The aim of the course is for both new and returning students to develop their writing skills using a variety of stimuli and written forms to explore their creative ideas, whilst promoting the development of their own distinctive writing ‘voice.’
There will also be encouragement and guidance for those students who feel they would like to submit their work for either publication, or competition entry.
This experience is for adults aged 19+.
There are no formal entry requirements - all you need is enthusiasm and a keen interest in literature!
WEEK 1 – ‘Searching for the Original.’ Looking at the importance of ‘originality’, in order to engage the reader/audience, and the different methods this can be achieved – storyline, structure, time set, narration, etc. What creates the ‘Wow’ factor, which makes us feel this is something ‘different’, and how ‘different’ can become ‘special’ – ‘The piece of writing you wished you’d written.’
WEEK 2 – ‘A New Look at the Fairystory.’ Considering the importance of the fairytale in modern literature, and how it can be used to create new, and challenging approaches, giving insight and often debate to contemporary subjects and situations.
WEEK 3 – ‘The Art of Inspiration.’ Looking at the various ways other areas of art can inspire the written word, and the importance it has is helping us to ‘paint’ and define our creative written images. How music can help the writing process, and often provide the key starting point for a new piece of work.
WEEK 4 – ‘Writing What You Know.’ The importance of successfully understanding your subject/background when developing a piece of writing, and interpreting it effectively. Considering if it isn’t something you understand personally, how various methods of research can help the writer to achieve a well-defined and ‘believable’ piece of writing.
WEEK 5 – ‘Real events, and historical moments.’ Considering the constant influence of the past upon the present, and how real-life events often create a strong creative basis for the writer.
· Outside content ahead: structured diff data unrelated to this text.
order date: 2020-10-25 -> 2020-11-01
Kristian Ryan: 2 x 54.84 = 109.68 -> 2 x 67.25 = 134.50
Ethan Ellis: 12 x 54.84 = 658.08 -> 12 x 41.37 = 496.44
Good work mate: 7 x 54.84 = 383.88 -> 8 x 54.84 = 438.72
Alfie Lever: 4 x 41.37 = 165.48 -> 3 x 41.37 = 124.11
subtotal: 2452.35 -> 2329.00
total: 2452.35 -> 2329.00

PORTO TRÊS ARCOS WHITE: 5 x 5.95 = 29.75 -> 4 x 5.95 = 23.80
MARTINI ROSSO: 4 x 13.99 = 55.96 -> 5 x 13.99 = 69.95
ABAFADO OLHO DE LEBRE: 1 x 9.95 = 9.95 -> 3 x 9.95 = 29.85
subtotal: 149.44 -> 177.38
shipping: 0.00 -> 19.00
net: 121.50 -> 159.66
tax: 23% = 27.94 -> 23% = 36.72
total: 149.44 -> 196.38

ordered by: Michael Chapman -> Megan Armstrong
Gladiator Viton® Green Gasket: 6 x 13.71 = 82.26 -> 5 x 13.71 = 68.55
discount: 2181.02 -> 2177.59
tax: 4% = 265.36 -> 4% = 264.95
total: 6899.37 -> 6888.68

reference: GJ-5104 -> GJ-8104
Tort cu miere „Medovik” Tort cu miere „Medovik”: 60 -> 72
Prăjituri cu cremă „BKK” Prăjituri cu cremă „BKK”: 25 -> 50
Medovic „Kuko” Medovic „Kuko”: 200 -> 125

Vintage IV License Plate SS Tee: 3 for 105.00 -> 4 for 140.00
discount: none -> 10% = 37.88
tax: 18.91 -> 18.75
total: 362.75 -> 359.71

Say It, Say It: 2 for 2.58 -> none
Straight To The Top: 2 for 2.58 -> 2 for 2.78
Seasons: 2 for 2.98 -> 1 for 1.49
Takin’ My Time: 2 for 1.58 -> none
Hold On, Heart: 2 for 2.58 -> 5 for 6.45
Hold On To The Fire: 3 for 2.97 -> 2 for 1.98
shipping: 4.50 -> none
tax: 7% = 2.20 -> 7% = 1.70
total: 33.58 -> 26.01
Looking at how and why major moments in the history such as the World Wars, have inspired countless writers, and continue to do so.
WEEK 6 – ‘Too much, Too Little.’ Learning the importance of when to ‘elaborate’, and when to ‘leave.’ Looking at the skills required in order to give enough information, or detail to engage the reader, but not too much to make them ‘skip.’
WEEK 7 – ‘Time and Tense.’ Looking at ways of easily moving through time within your writing, and selecting the most effective and appropriate tense to enable readers to powerfully engage with your work.
WEEK 8 – ‘Finding the Voice.’ – Looking at the importance of finding the right vocal projection, and tone for your characters, together with the appropriate rhythm and language structure. Considering the use of dialect, and how to use it effectively in your work, and which ‘person’ to write in.
WEEK 9 - ‘The Use of Quotes, Sayings, and Poetry.’ – How each of them can be used to inspire your work, as well as highlighting, and confirming major themes and issues.
WEEK 10 - ‘Submitting Work.’ – Looking at the various openings for writers, and how to effectively format and submit your work for either publication or competitions.
You will workshop your writing with other members of the group and receive and supply constructive, kind notes for improvement. You may submit writing for the workshop sessions anonymously if you so wish.
You just need a pen and paper or a laptop.
New playwriting courses will be available throughout 2017.